Fin dagli esordi per Tweedy è stato fondamentale il sostegno costante dei genitori (in particolare la mamma è sempre stata la sua prima fan) e la fiducia di Peter Buck dei REM ha svolto un ruolo chiave, il primo a credere davvero nelle sue capacità quando nemmeno lui credeva in sé stesso.

Il libro scorre in maniera semplice, appassionante e divertente, tuttavia non mancano i passaggi profondi e toccanti, come quando Jeff racconta, con onestà e vergogna, di quando rubava le medicine alla suocera malata di tumore per curare le sue emicranie e il suo stato di depressione persistente. L’utilizzo di oppiacei, come l’assunzione di Vicodin e l’abuso di farmaci in generale, lo ha portato alla tossicodipendenza. Il coraggio e la consapevolezza di voler affrontare il problema lo ha portato ad entrare in clinica per disintossicarsi consentendogli di salvarsi la vita e consegnando ai fan ancora tanta bellezza. Purtroppo non è andata così bene al suo compagno dei Wilco, il chitarrista Jay Bennett, che invece non ha accettato di farsi aiutare morendo così di overdose 8 anni dopo l’allontanamento dalla band. Tanto dolore anche quando racconta della scomparsa dei genitori che letteralmente lo ha devastato ma dove è stata ancora una volta la musica a venirgli in soccorso: “La musica mi ha aiutato a sopravvivere alla morte di mamma, proprio come mi ha aiutato a sopravvivere a tutto il resto.
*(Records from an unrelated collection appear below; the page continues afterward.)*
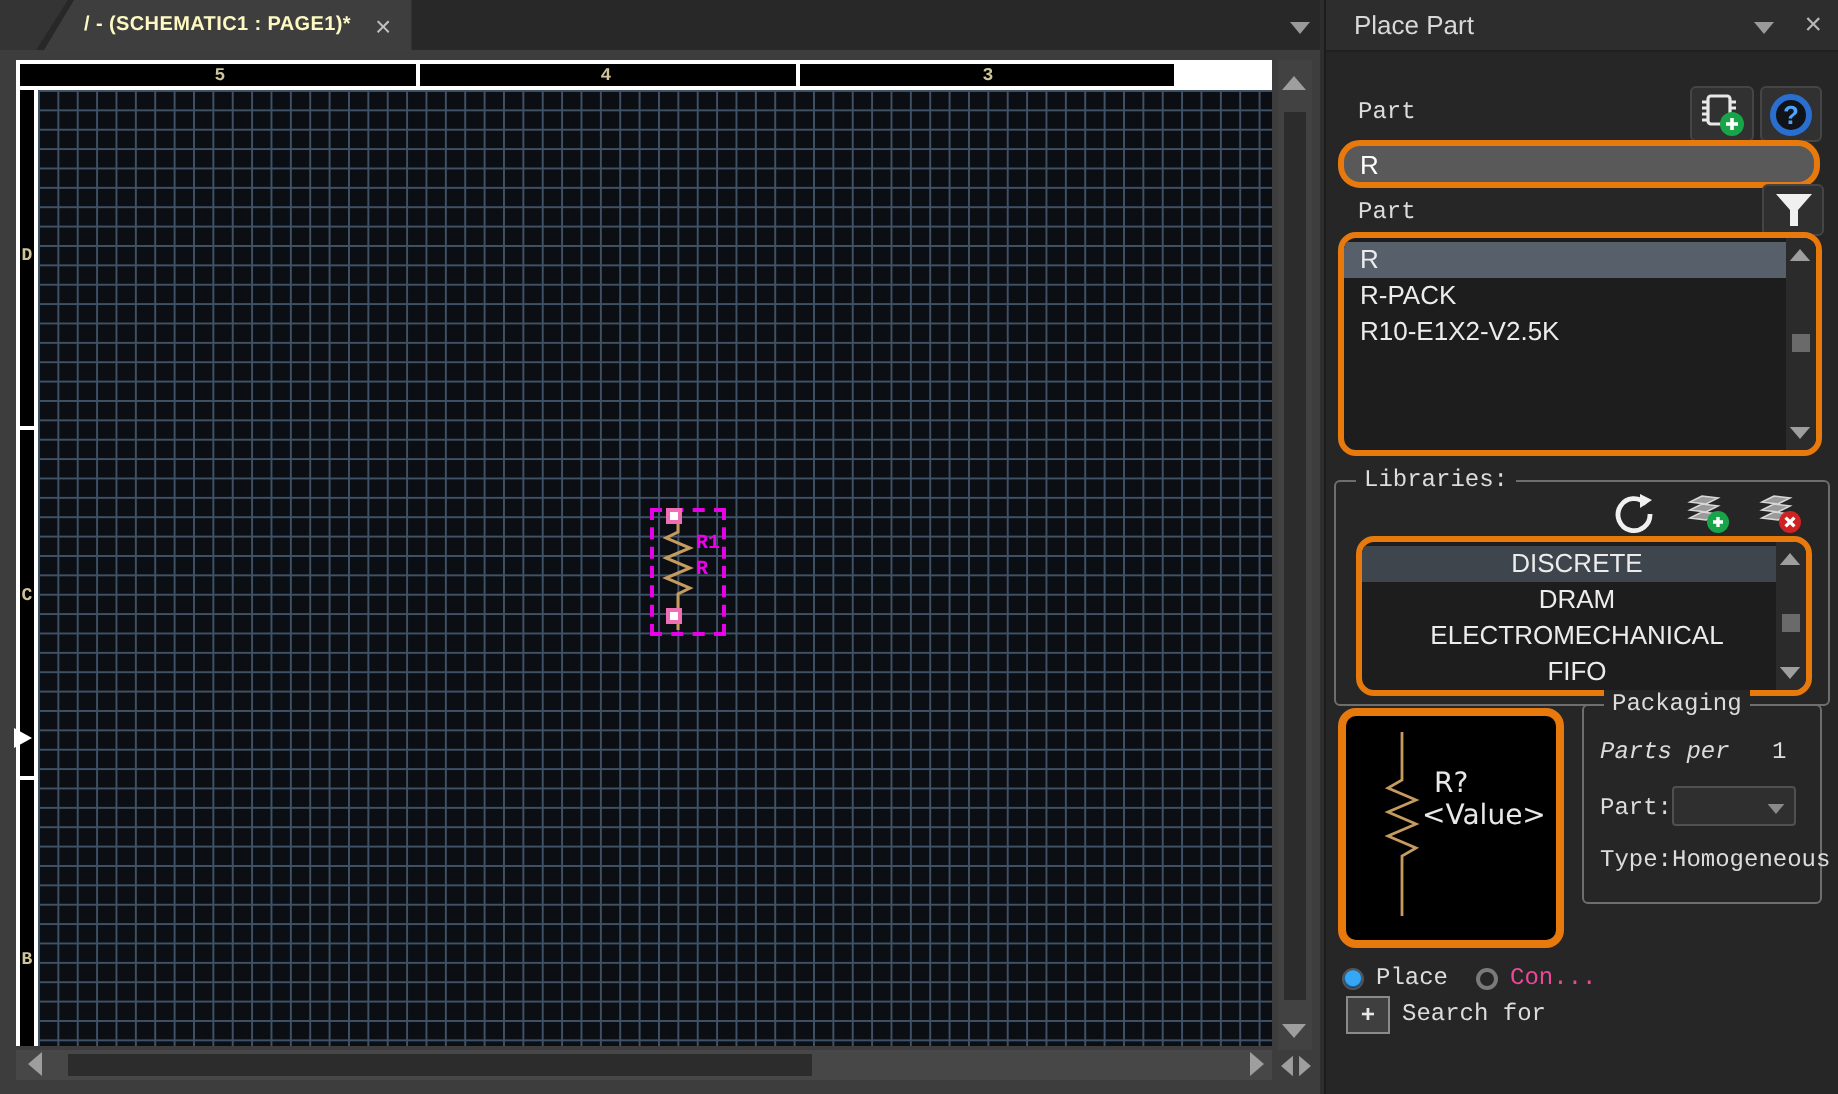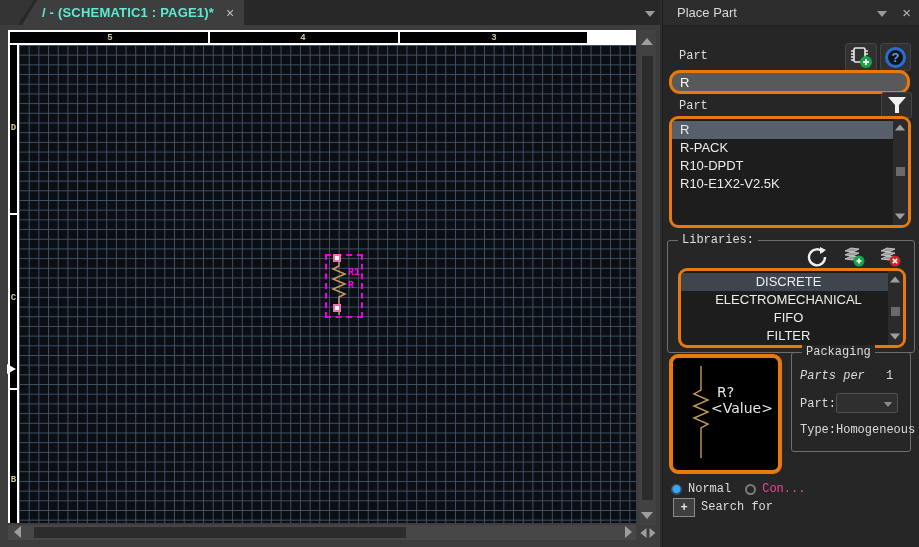--- a/index.html
+++ b/index.html
@@ -15,7 +15,7 @@
   .tab{ position:absolute; left:22px; top:0; height:25px; padding:0 10px 0 20px; background:#3e3e3e;
         clip-path:polygon(15px 0,100% 0,100% 100%,0 100%);
         display:flex; align-items:center; gap:12px; }
-  .tab-title{ color:#5eead4; font-weight:bold; font-size:13px; letter-spacing:.2px; }
+  .tab-title{ color:#fef9c3; font-weight:bold; font-size:10px; letter-spacing:.2px; }
   .tab-close{ color:#c0c0c0; font-size:14px; line-height:1; cursor:default; }
   .tabbar-arrow{ position:absolute; left:645px; top:11px; width:0; height:0;
         border-left:5px solid transparent; border-right:5px solid transparent; border-top:6px solid #9a9a9a; }

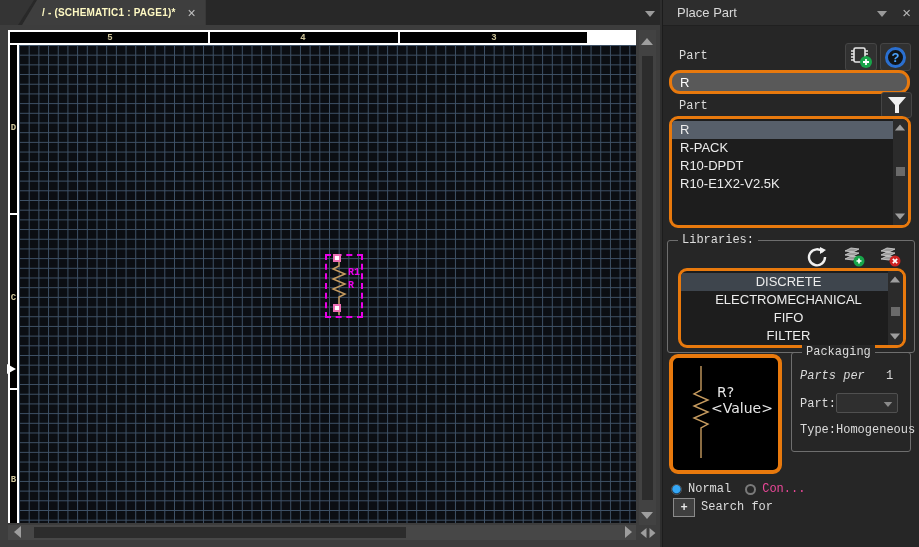--- a/index.html
+++ b/index.html
@@ -224,7 +224,6 @@
       <div class="rows">
         <div class="lrow sel1">R</div>
         <div class="lrow">R-PACK</div>
-        <div class="lrow">R10-DPDT</div>
         <div class="lrow">R10-E1X2-V2.5K</div>
       </div>
       <div class="sbar">

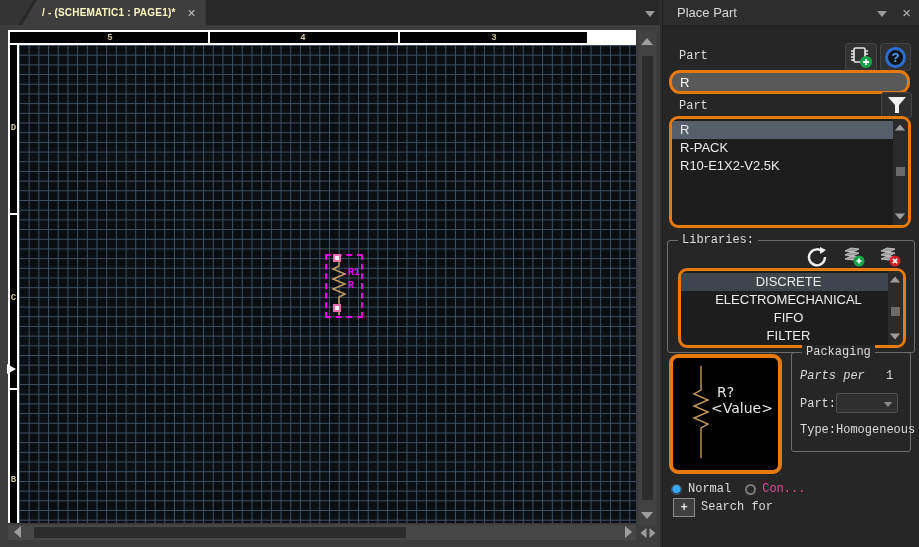--- a/index.html
+++ b/index.html
@@ -260,6 +260,7 @@
       <div class="olist" style="left:10px; top:27px; width:228px; height:80px;text-align:center;">
         <div class="rows">
           <div class="lrow sel2">DISCRETE</div>
+          <div class="lrow">DRAM</div>
           <div class="lrow">ELECTROMECHANICAL</div>
           <div class="lrow">FIFO</div>
           <div class="lrow">FILTER</div>

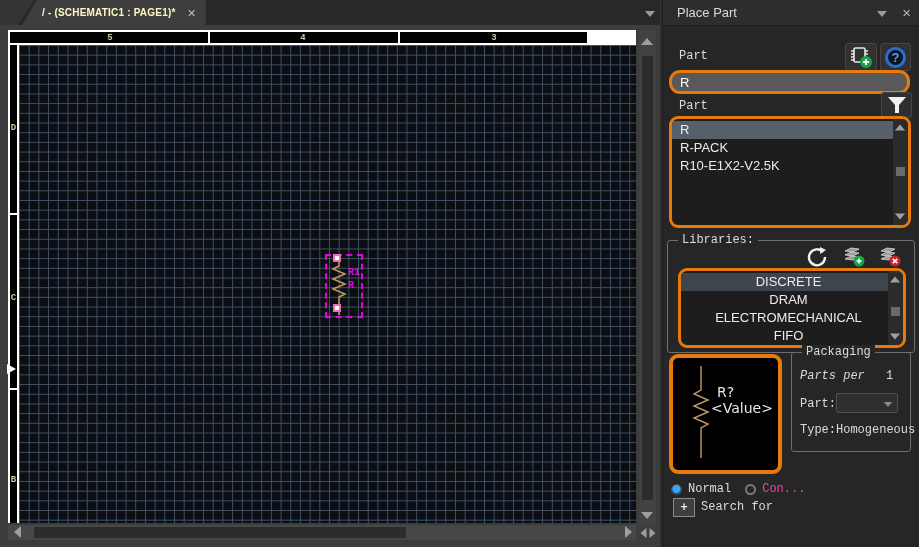--- a/index.html
+++ b/index.html
@@ -295,7 +295,7 @@
 
     <div class="mode-row">
       <div class="radio on"></div>
-      <span class="mono-label">Normal</span>
+      <span class="mono-label">Place</span>
       <div class="radio off" style="margin-left:8px;"></div>
       <span class="mono-label dim">Con...</span>
     </div>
È stata la musica a tenermi emotivamente a galla nei primi incerti anni di paternità, quando dubitavo perfino di voler continuare a suonare. La musica mi ha tenuto in vita quando pensavo che le pillole mi avrebbero ucciso”. Non si può scappare dal dolore, nella drammaticità dell’esistenza e senza risparmiarsi nulla, Jeff ha accettato di non scappare: “Stavo soffrendo. A tutti capita di soffrire per la perdita di una persona cara. Mi sono reso conto che non mi era stato tolto qualcosa; mi era stato dato qualcosa a cui nessuno poteva sfuggire. Non c’era modo di cancellare, o aggirare, il dolore per la perdita di mia madre. L’unica soluzione era affrontarlo”. E poi il contributo fondamentale della famiglia ovvero quella composta dalla moglie Susie e dai figli Spencer e Sammy ai quali ha promesso dedizione e fedeltà.

Per la musica invece ha imparato a vivere alla giornata: “Sono cresciuto credendo che un gruppo rock fosse un’allegra brigata di fannulloni che si prendevano cura l’uno dell’altro e univano le forze per donare a noi tutti la loro splendida arte. Ma quella è una fantasia”.

Il libro in generale segue un ordine cronologico senza l’obiettivo di sviscerare album per album e canzone per canzone per quanto non manchino via via gli aneddoti curiosi, come quando a Tweedy viene proposta una collaborazione particolare: “Non riuscivo ad immaginare un buon motivo per trasformare i Wilco nel gruppo di supporto di qualcuno che non si chiamasse Neil Young o Bob Dylan”. Quel qualcuno era un tale Billy Bragg e per lui sospende le sessioni di Summerteeth per lavorare a Mermaid Avenue sui testi di Woody Guthrie… davvero un buon motivo! Tanti sono anche i passaggi esilaranti come quando racconta della grande amicizia con Dylan, dell’incisione di Born to Run prima di Bruce Springsteen, di Mavis Staples che canta alla Tweedy e ancora la grigliata a casa di Johnny Cash…

Con il sottofondo dell’ultimo album Ode to Joy uscito da pochi giorni, questo libro é raccomandato a tutti i fan dei Wilco e a tutti gli interessati ai percorsi e alle vicissitudini di un uomo normale e di un artista straordinario. Let’s go è l’ennesimo libro che tutti gli appassionati di musica dovrebbero leggere e poi riporre con cura nello scaffale “un altro salvato dalla musica”.